◆ Required action
Leaving out every picture, copy the lines of the material below exactly, from the line containing "background: #86efac ->" through the line containing "html: <div> <div>".

----- Dataset extract -----

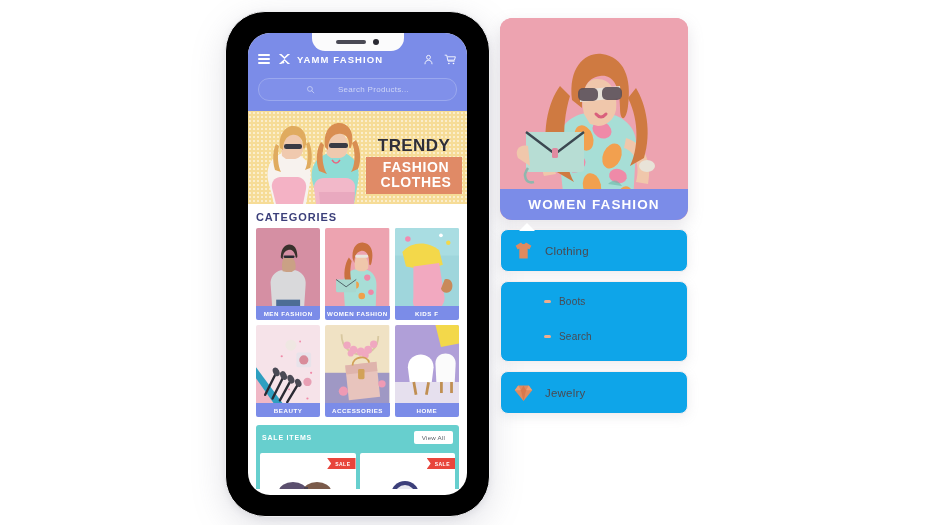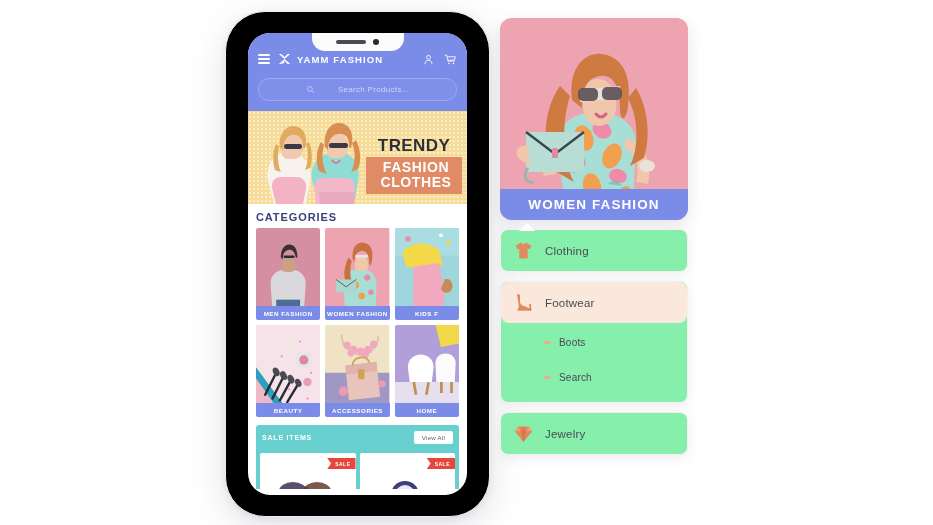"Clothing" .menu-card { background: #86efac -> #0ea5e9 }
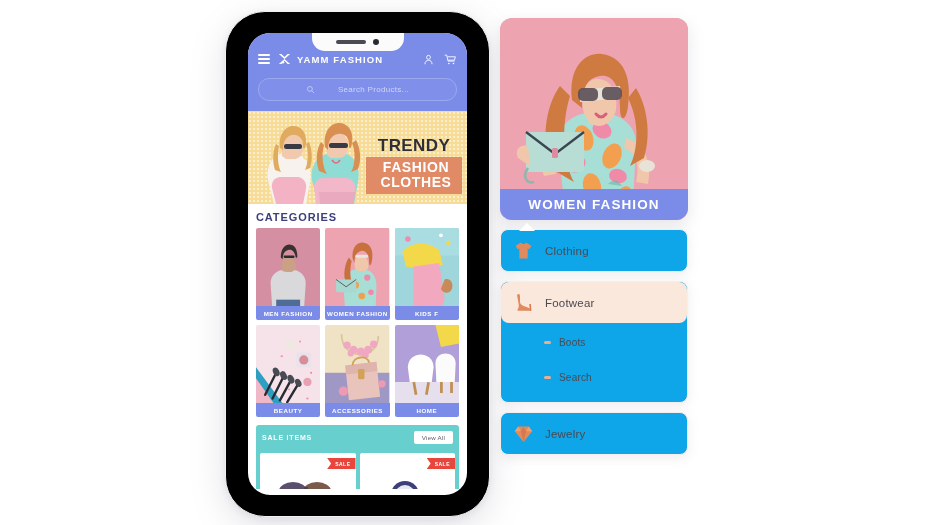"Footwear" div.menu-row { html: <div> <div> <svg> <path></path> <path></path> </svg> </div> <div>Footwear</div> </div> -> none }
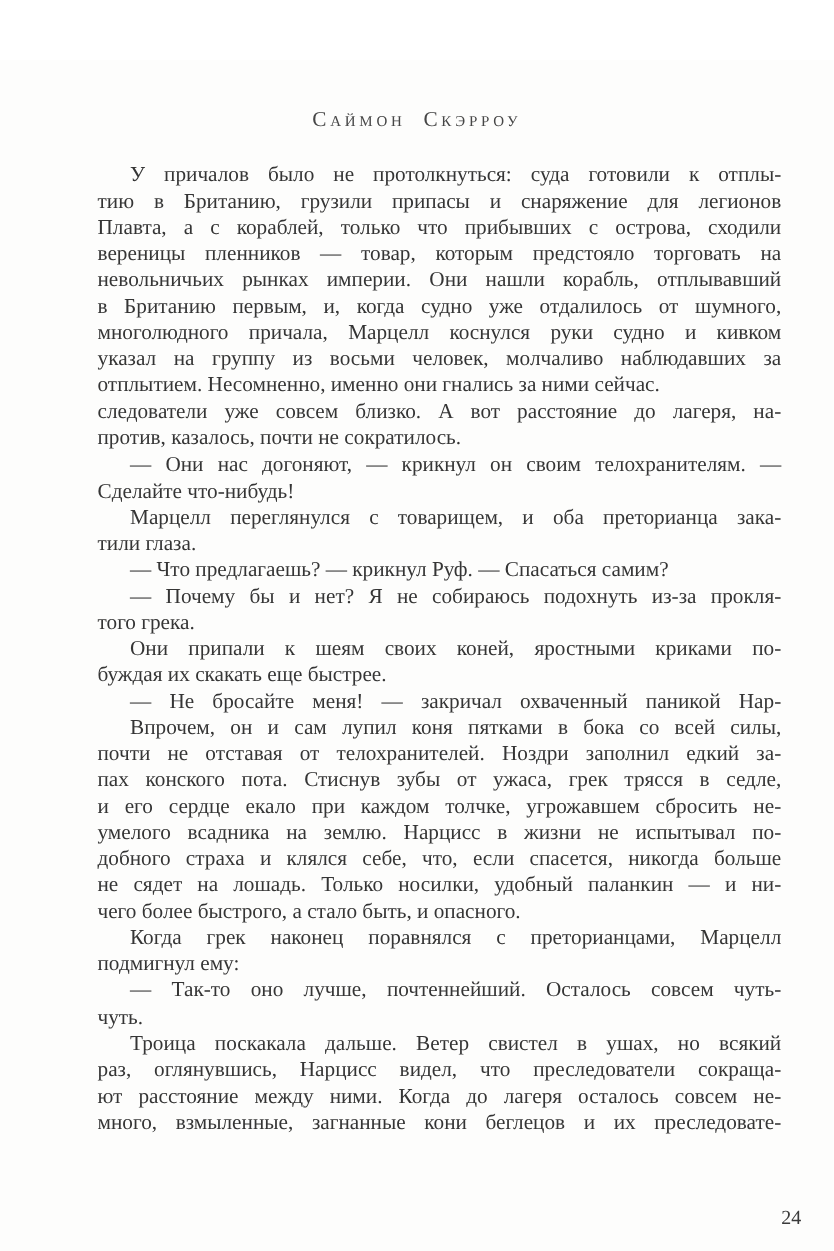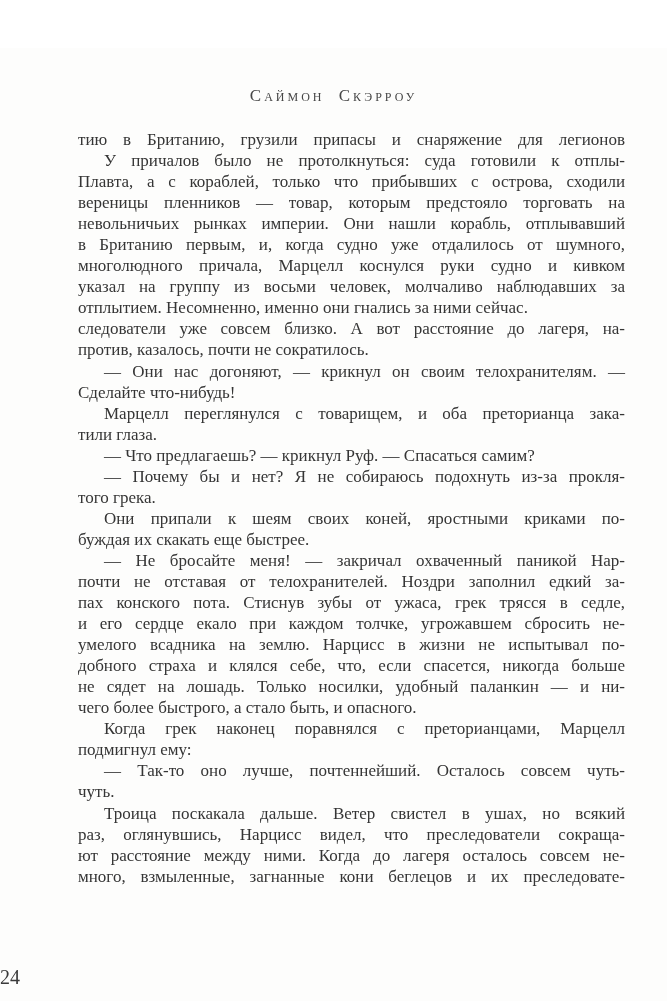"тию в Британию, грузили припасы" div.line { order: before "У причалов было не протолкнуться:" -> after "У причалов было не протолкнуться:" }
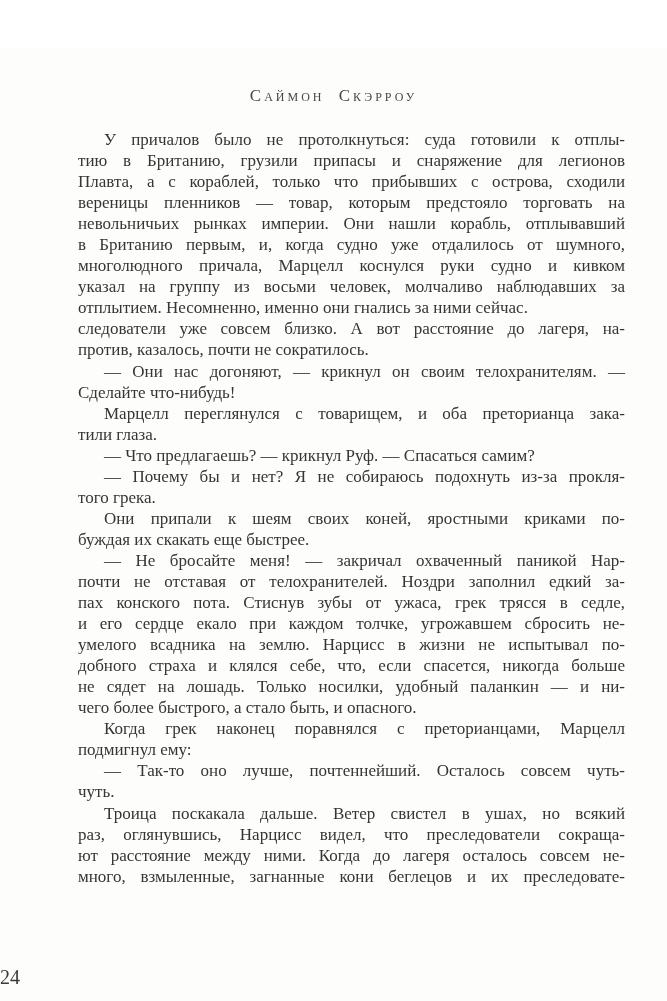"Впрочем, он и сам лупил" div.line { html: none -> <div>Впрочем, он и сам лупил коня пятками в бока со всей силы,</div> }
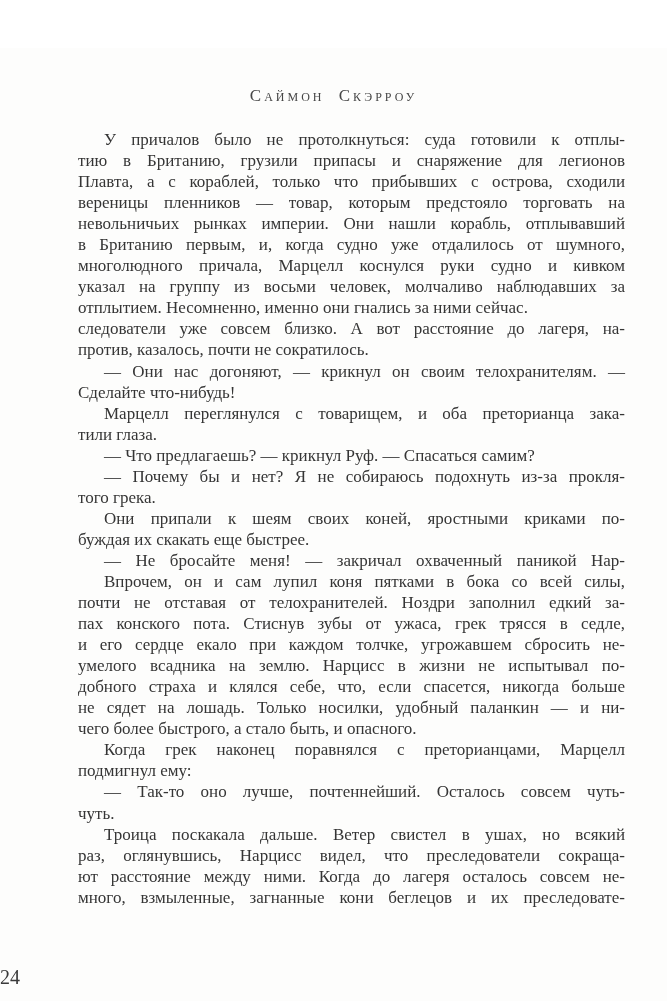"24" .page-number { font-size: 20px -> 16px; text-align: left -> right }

-----
----- Dataset extract -----

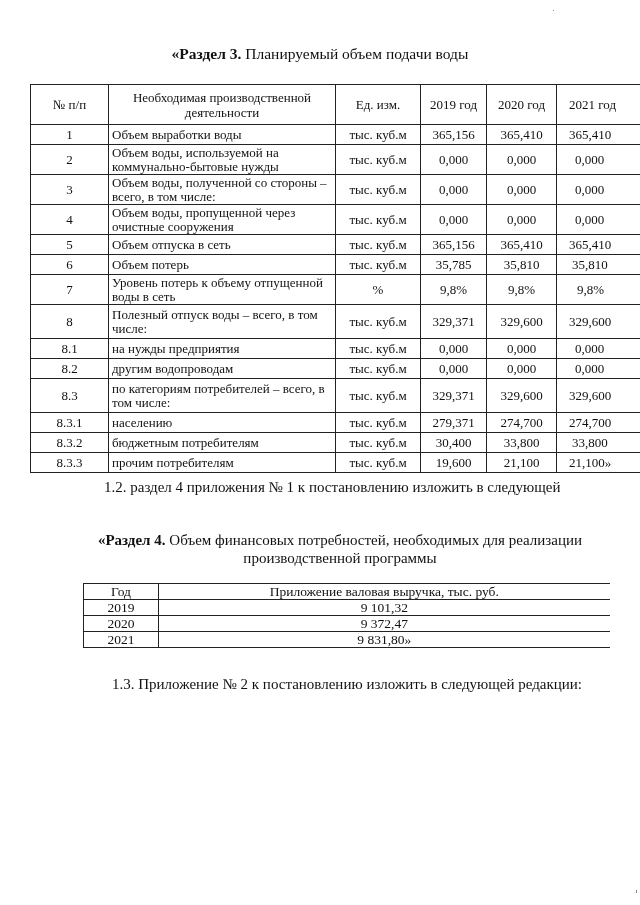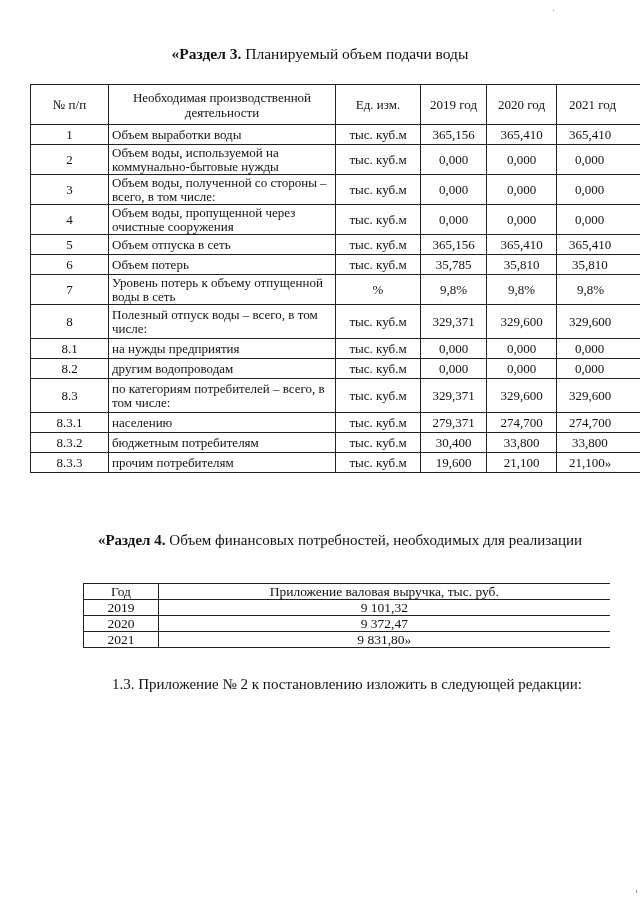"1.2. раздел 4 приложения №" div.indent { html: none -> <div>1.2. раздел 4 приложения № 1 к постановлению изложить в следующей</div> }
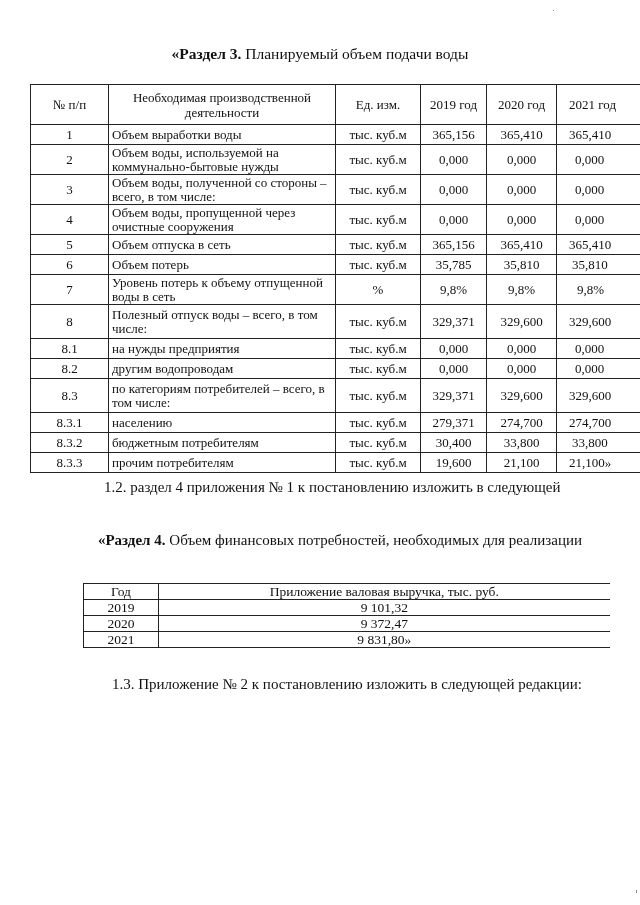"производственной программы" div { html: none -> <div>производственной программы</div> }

-----

◆ Your solution
"Clothing" .menu-card { background: #86efac -> #0ea5e9 }
"Footwear" div.menu-row { html: <div> <div> <svg> <path></path> <path></path> </svg> </div> <div>Footwear</div> </div> -> none }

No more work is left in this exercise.